Token-Saver

Cut your AI coding costs by 60-99% on CLI output — without losing a single error message.
Token-Saver is a drop-in context-window optimizer for AI coding assistants. It compresses the verbose terminal output your agent reads — git diff, pytest, npm install, terraform plan, kubectl, docker — so you spend fewer tokens, stay under your LLM context limit, and get faster, cheaper, more focused responses.
36 specialized processors understand the tools you already use — git, pytest, jest, cargo, go, docker, kubernetes, terraform, pulumi, helm, ansible, aws, gcloud, and more.
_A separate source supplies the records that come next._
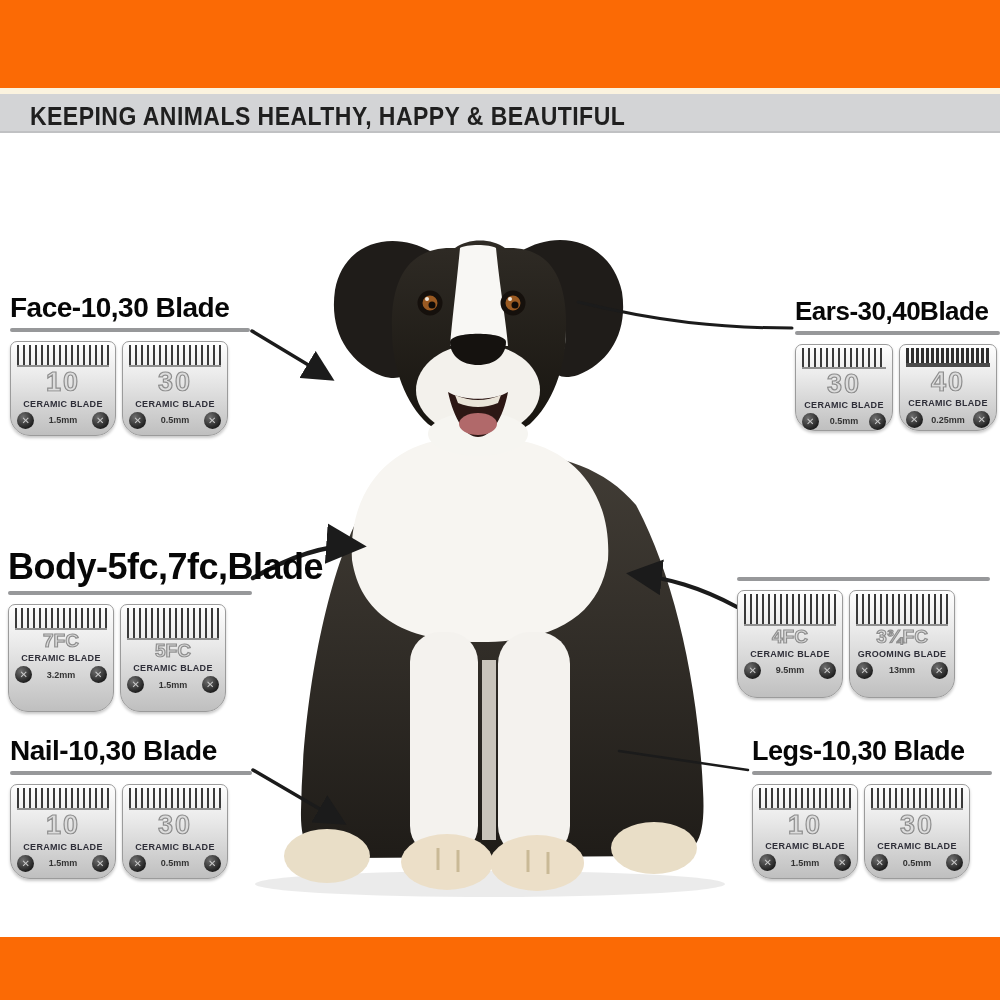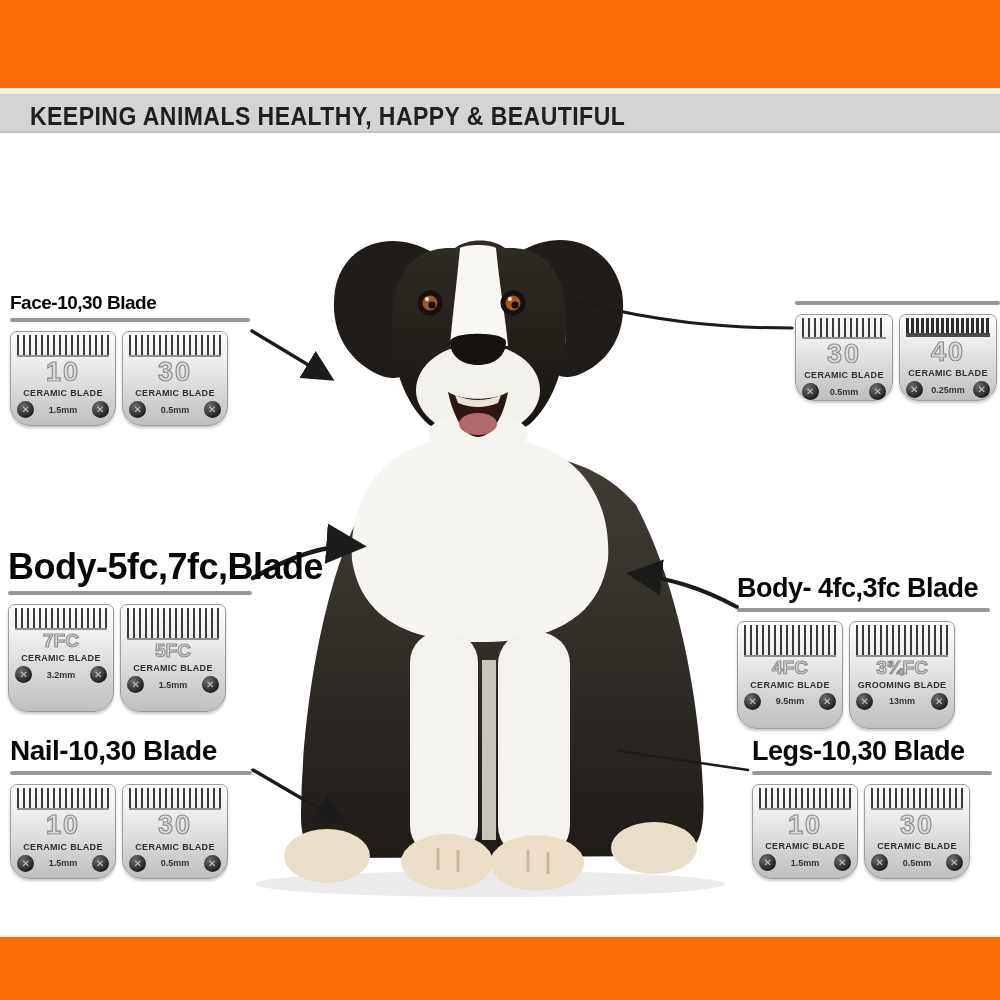"Face-10,30 Blade" .g-face h2 { font-size: 19px -> 28px }
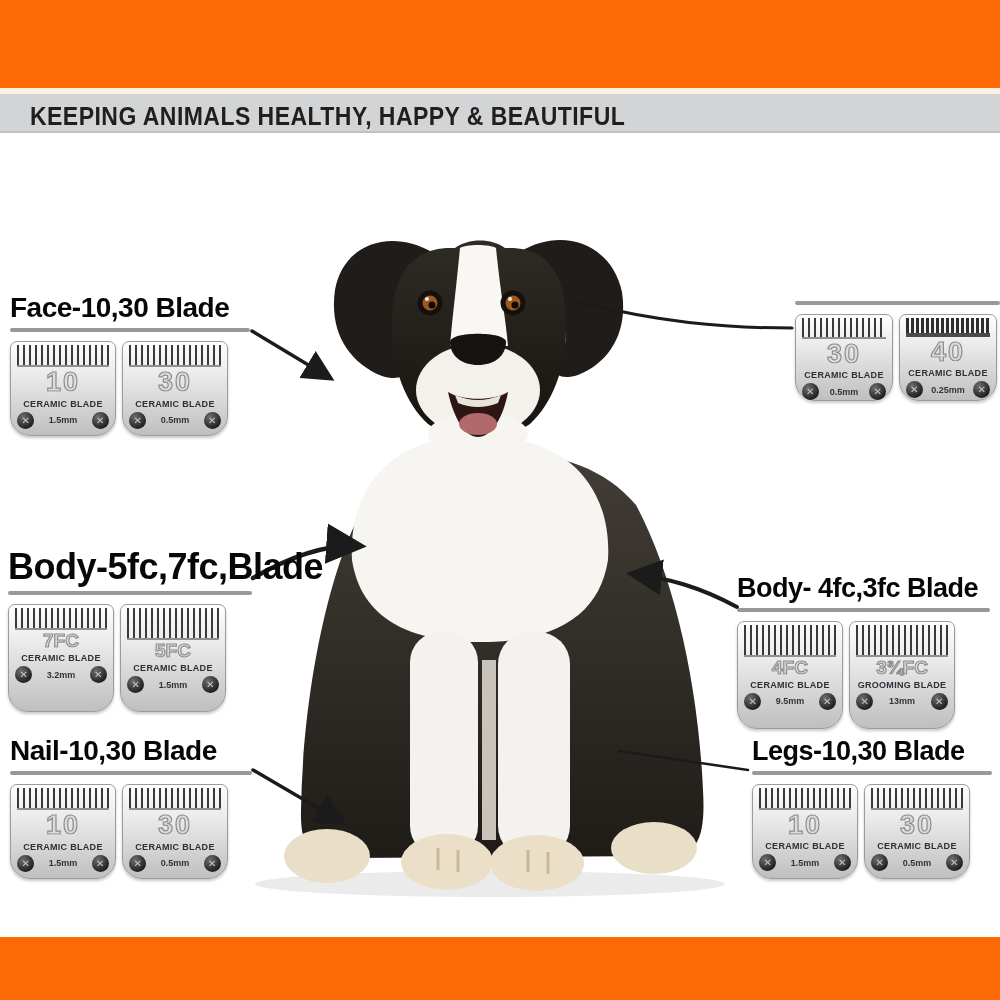"Ears-30,40Blade" h2 { html: none -> <h2>Ears-30,40Blade</h2> }
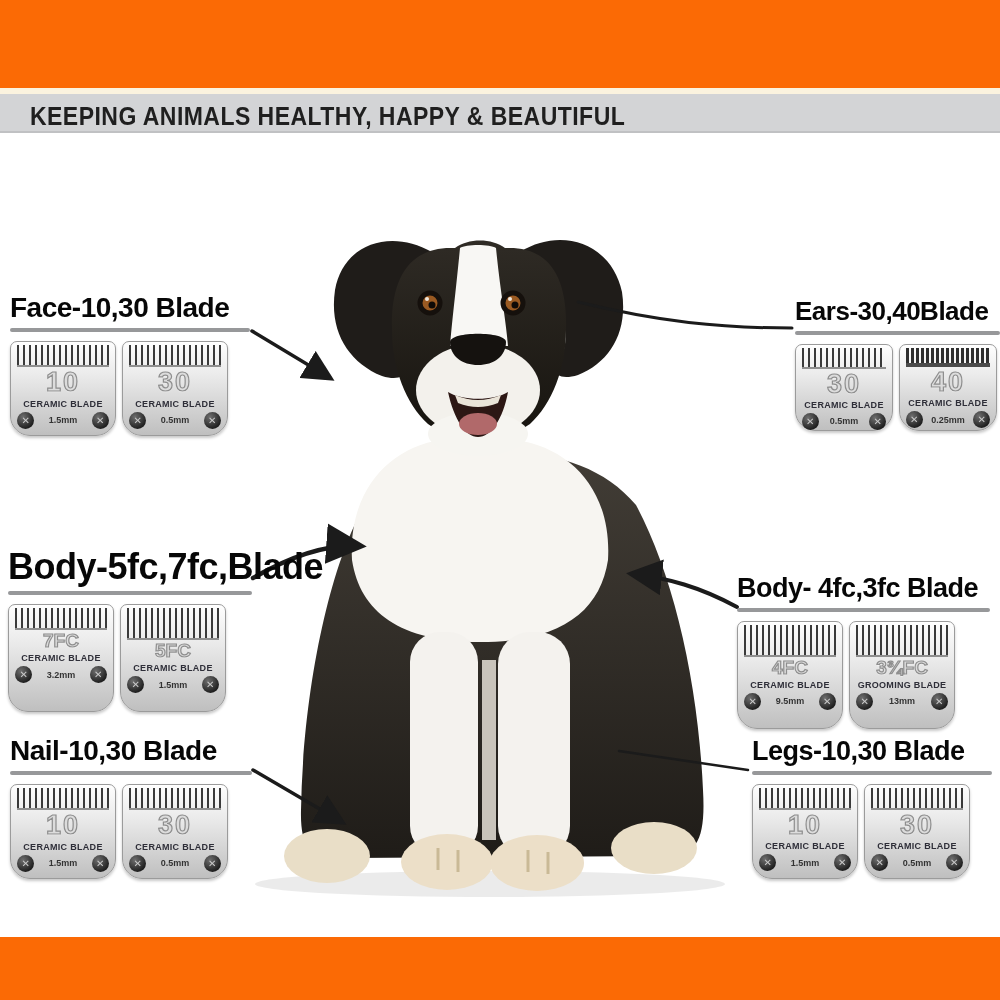"Body- 4fc,3fc Blade" h2 { html: <h2>Body- 4fc,3fc Blade</h2> -> none }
Each one knows exactly what to keep and what to discard: errors, diffs, stack traces, and actionable data stay; progress bars, passing tests, download spinners, and boilerplate go.
Compatible with Claude Code and Antigravity CLI. Zero added latency. No extra LLM calls. Fully deterministic. One install, instant savings.
Why developers use Token-Saver:
- 💸 Lower API bills — pay for signal, not noise. Typical savings of 60-99% per command.
- 🪟 Bigger effective context — fit more real work into the same context window.
- ⚡ Faster responses — less text for the model to read means quicker turnarounds.
- 🎯 Zero information loss — precision-tested so every error, diff, and warning survives.
- 🔌 Install once, forget it — works automatically in the background, no prompts to change.
- 🛡️ Private & offline — pure regex/parsing, no data ever leaves your machine.
Before & After
| Command | Raw Output | Compressed | Savings |
|---|
git diff (large refactor) | 2,270 tokens | 909 tokens | 60% |
pytest (500 tests, 2 failures) | 6,744 tokens | 308 tokens | 95% |
npm install (220 packages) | 3,844 tokens | 4 tokens | 99% |
terraform plan (15 resources) | 1,840 tokens | 137 tokens | 93% |
kubectl get pods (40 pods) | 1,393 tokens | 79 tokens | 94% |
docker compose logs (4 services) | 3,200 tokens | 480 tokens | 85% |
helm template (12 manifests) | 2,100 tokens | 210 tokens | 90% |
Run token-saver benchmark <command> to measure savings on your own workloads.
Why
Every CLI command your AI assistant runs burns tokens — and most of that output is noise. A 500-line git diff, a pytest run with 200 passing tests, an npm install with 80 packages: the model only needs errors, modified files, and results. Everything else is wasted context and wasted money.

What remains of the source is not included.